Levanto, passo por sua mesa sem olhar. Sinto os olhos dela me queimando.
Vou para o próximo bar e bebo. A bebida desce queimando a garganta. Alguém me diga que assim eu me salvo, que assim eu sufoco essa dor. Alguém me diga que assim eu afogo sua lembrança.

Um quarto de motel barato. Minha cabeça dói.
Eu pego o telefone, apago seu número.
Mas quem te apaga de mim?

Volto pra casa, deito na cama.
O cheiro do perfume barato me faz querer vomitar.

quarta-feira, 12 de janeiro de 2011

Tarde


O carro pára, o motor ainda ligado. Sem dizer nada, ela retira a aliança da bolsa e a coloca de volta no dedo. Beijam-se em silêncio. Não é preciso dizer nada. Eles se olham, ela toca o rosto mal barbeado pela última vez e sai. Atrás dela, a porta do carro bate. Ela ouve o automóvel partindo enquanto caminha sem olhar para trás. Atravessa uma, duas, três quadras.
Pára em frente ao portão de madeira, respira, e entra. O som daquela voz ainda ecoa em seus ouvidos.

"Por que não?"
"Eu não posso."
"Por que?"
"Porque eu não posso."

Longe demais.
"Um garoto, apenas um garoto... É preciso viver! Esses sonhos tolos não levam a lugar algum..."
O quarto está abafado. Os sons da tesoura do jardineiro entram pela janela. O resto do mundo é silêncio.

"Por que não?"

Batem na porta.
O mundo real chama, é hora de despertar.

sábado, 8 de janeiro de 2011

La Nuit d'Iphigénie

Olha, vê esse sangue que escorre. Esse sangue virgem, que nunca conheceu a delícia e a dor da carne.
Uma noiva de luto.
Desgraça a ti e a todo o teu sangue!
Que a morte venha a todos os teus homens.
Que eles deitem seus corpos ensanguentados sobre os lençóis da jovem noiva.
Puta!
Que venha o jovem ceifador deitar entre minhas coxas.
Imundo! Sujo!
Pelo braço me levaste ao altar.
Casaste-me com a morte.
Pobre noiva infeliz: o noivo ama ao pai!

segunda-feira, 3 de janeiro de 2011

"Blablabla Whiskas Sachê"*

Sabe o que realmente me cansa?
Discursos.
Aqueles discursos vazios, que se pretendem mais do que são.
Os discursos de palavras ocas que, fora de sua forma reluzente, não passam de meros fantasmas de idéias. Palavras mortas e decompostas, cadáveres fonéticos perdidos no espaço.
Fontes de verdadeiro tédio e monotonia, e nada mais.
Eu sinto falta de paixão.
Paixão em cada palavra, em cada tomada de fôlego. Eu sinto falta do silêncio que expressa tudo aquilo que as palavras são incapazes de dizer.
Eu sinto falta das palavras sinceras e verdadeiras, que não se permitem cair em maneirismos patéticos e sem alma.
Eu cansei desses falsos heróis e, principalmente, desses falsos vilões.
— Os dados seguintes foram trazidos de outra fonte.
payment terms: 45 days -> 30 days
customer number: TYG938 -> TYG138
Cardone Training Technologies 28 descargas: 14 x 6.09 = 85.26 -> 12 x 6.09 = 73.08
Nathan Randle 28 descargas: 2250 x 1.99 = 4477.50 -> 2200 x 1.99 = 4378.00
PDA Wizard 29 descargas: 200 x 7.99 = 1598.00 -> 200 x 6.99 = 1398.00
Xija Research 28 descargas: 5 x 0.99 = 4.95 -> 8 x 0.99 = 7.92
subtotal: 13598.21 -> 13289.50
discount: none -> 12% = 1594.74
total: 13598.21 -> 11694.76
Que deixem a força e a rudez para esses pobres infelizes que vêem nelas algum valor.
Quanto a mim, escolho a fragilidade.

Me chamem de tolo, de sonhador, de fraco. Não me importarei.
Eu vejo sim a beleza de uma pequena flor que, tão frágil, consegue brotar entre as duras rochas de um penhasco. Quanto as rochas, são apenas rochas. Fortes e imponentes, sem dúvida, mas também frias, duras, imutáveis.
Quer coisa mais bela na natureza que a sua eterna mutabilidade?
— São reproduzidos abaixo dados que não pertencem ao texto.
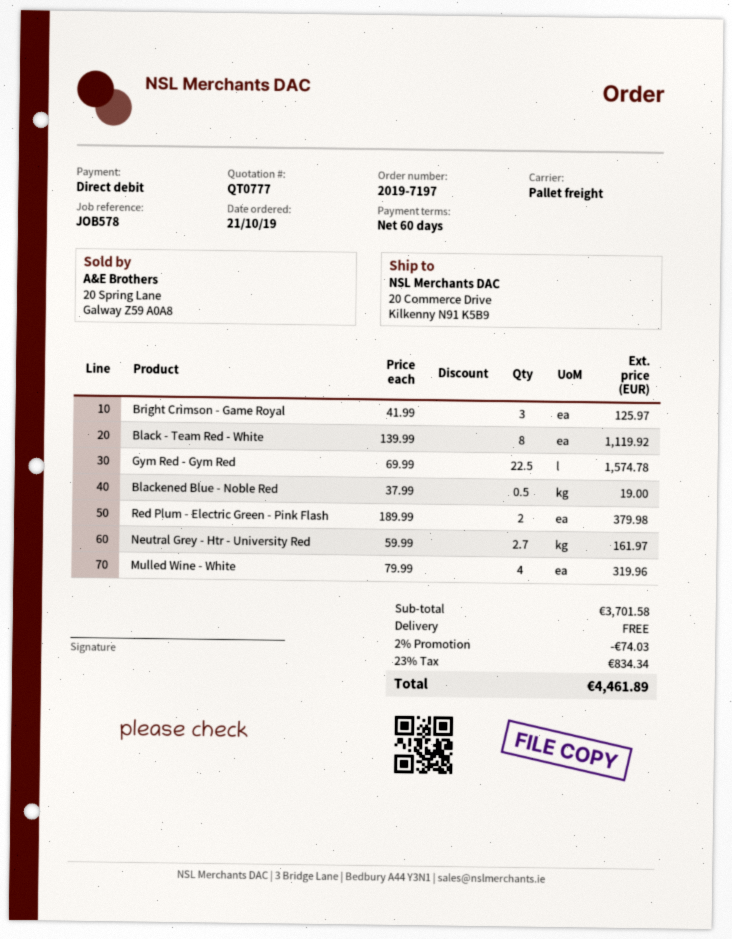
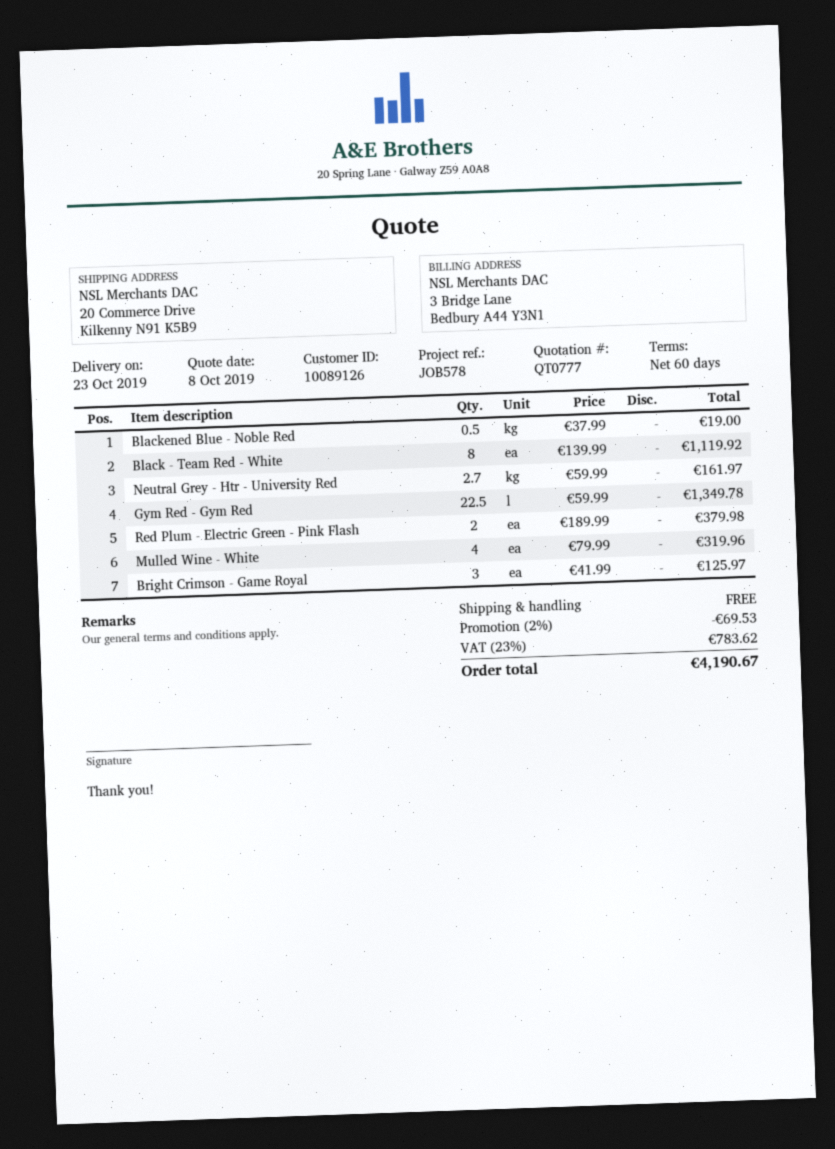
Gym Red - Gym Red: 22.5 x 69.99 = 1574.78 -> 22.5 x 59.99 = 1349.78
discount: 2% = 74.03 -> 2% = 69.53
tax: 23% = 834.34 -> 23% = 783.62
total: 4461.89 -> 4190.67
Eu gosto de palavras efêmeras, que se perdem no segundo em que são ditas, e nunca mais podem ser repetidas. Porque são vivas, são quentes, têm sangue correndo em cada veia, em cada fibra de seu ser.
Palavras duras e engessadas numa forma não me despertam o menor interesse.

"Mentiras sinceras me interessam"

Salve sua alma, antes que ela se torne tão dura e fria quanto suas palavras.